The goal of this notebook is to understand the original data structure and define basic operations.

The source data explored here has been previously downloaded from Path of Exile stash tabs API to local .txt files. Each file contained in a specific folder represent a single API call to http://www.pathofexile.com/api/public-stash-tabs?id= with a proper **nextChangeId**: this id is iteratively applyed on the next API call.

# TODO

In [1]:
import os
import re
import json
import random

import pandas as pd

In [2]:
pd.set_option('display.max_columns', 500)

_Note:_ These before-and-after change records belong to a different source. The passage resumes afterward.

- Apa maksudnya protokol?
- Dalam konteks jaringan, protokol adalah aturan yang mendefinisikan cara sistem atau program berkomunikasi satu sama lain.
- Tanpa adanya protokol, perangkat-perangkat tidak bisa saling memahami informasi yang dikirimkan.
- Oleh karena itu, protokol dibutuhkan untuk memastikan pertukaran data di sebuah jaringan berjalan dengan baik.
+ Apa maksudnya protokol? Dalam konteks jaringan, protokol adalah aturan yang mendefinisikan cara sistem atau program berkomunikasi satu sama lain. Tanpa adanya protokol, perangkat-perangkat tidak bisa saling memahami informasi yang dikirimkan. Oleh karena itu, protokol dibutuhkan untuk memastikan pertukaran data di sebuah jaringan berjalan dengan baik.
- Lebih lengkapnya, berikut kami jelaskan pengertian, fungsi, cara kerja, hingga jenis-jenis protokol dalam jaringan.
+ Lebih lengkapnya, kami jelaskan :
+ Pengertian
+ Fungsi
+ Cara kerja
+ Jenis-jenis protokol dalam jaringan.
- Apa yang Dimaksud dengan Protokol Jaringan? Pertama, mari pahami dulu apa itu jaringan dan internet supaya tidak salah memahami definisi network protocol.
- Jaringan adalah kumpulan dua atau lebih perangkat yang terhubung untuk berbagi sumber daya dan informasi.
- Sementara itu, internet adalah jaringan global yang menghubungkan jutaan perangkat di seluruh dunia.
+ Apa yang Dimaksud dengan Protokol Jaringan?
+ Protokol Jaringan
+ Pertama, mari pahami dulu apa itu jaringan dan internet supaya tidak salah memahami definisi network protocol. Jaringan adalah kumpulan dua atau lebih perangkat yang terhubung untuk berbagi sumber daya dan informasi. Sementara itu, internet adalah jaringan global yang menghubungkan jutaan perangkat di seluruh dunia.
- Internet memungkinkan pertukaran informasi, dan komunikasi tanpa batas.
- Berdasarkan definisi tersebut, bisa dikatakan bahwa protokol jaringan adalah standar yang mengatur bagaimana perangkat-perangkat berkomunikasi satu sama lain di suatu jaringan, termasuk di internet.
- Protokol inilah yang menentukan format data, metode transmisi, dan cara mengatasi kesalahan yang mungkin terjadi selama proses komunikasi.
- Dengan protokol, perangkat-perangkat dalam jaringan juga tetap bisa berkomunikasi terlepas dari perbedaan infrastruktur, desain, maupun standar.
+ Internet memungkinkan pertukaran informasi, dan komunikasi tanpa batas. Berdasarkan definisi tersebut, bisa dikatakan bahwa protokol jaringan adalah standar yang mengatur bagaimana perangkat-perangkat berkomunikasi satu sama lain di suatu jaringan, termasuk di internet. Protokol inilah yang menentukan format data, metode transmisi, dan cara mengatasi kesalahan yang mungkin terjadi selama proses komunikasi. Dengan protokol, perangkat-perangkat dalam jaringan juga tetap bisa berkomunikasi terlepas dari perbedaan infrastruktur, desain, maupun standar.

DATA_PATH = '../../data/temp/stashes_delirium/'

LEAGUE = 'Delirium'

CURRENCY_KEY = ['alt', 'fuse', 'alch', 'chaos', 'gcp', 'exa', 'chrom', 'jew', 'chance', 'chisel', 'scour', 'blessed', 'regret', 'regal', 'divine', 'vaal', 'silver']
CURRENCY_NAME = ["Orb of Alteration", "Orb of Fusing", "Orb of Alchemy", "Chaos Orb", "Gemcutter's Prism", "Exalted Orb", "Chromatic Orb", "Jeweller's Orb", "Orb of Chance", "Cartographer's Chisel", "Orb of Scouring", "Blessed Orb", "Orb of Regret", "Regal Orb", "Divine Orb", "Vaal Orb", "Silver Coin"]
FRAME_TYPES = {0: 'normal', 1: 'magic', 2:'rare', 3: 'unique', 4: 'gem', 5: 'currency', 6: 'divination card', 7: 'quest item', 8: 'prophecy', 9: 'relic'}


ITEMS_CATEGORIES = ['accessories', 'armour', 'jewels', 'weapons', 'currency']



In [31]:
def get_stashes_dict(path):
    with open(path, 'rb') as file:
        try:
            return json.load(file)['stashes']
        except:
            print('ERROR: ', path)
            return []
        
def get_stashes_items(verbose=False, target_category=None):
    items = list()
    N = 100
    files = os.listdir(DATA_PATH)

#     if jewels_ony:
#         pass
#     else:
    
    # select N random values if possible
    files = random.sample(files, N if len(files) > N else len(files))       
        
    # select a fixed number of files
    for v in files:
        # for v in os.listdir(DATA_PATH):
        for stash in get_stashes_dict(DATA_PATH + v):
            if len(stash['items']) > 0 and stash['public']:
                # add stash related data to single items
                for item in stash['items']:
                    item['stashNote'] = stash['stash']
                    item['league'] = stash['league']
                    
                    if target_category is not None and item['extended']['category'] in target_category:
                        items.append(item)
                    elif target_category is None:
                        items.append(item)
                    else:
                        pass
    return items

def get_string_price(string):
    if re.match('(~price|~b/o)\s\d+(\.\d+)?(/\d+(\.\d+)?)?\s\w+', string) is not None:
        tokens = string.split(' ')

        currency, quantity = tokens[2], tokens[1]
        if re.match('\d+((\.|/)\d+)?/\d+((\.|/)\d+)?', quantity):
            quantity, sellingStackSize = quantity.split('/')
            quantity = round(float(quantity), 2)
            sellingStackSize = round(float(sellingStackSize), 2)
        else:
            quantity = round(float(quantity), 2)
            sellingStackSize = None

        # check if currency and quantity are allowed values
        if currency in CURRENCY_KEY:
            return currency, quantity, sellingStackSize
    raise ValueError()
    
def get_empty_columns(df):
    return [col for col in df.columns if all(df[col].isna())]

# Data processing

## Initial manipulation and filtering

In [43]:
items = pd.DataFrame(get_stashes_items())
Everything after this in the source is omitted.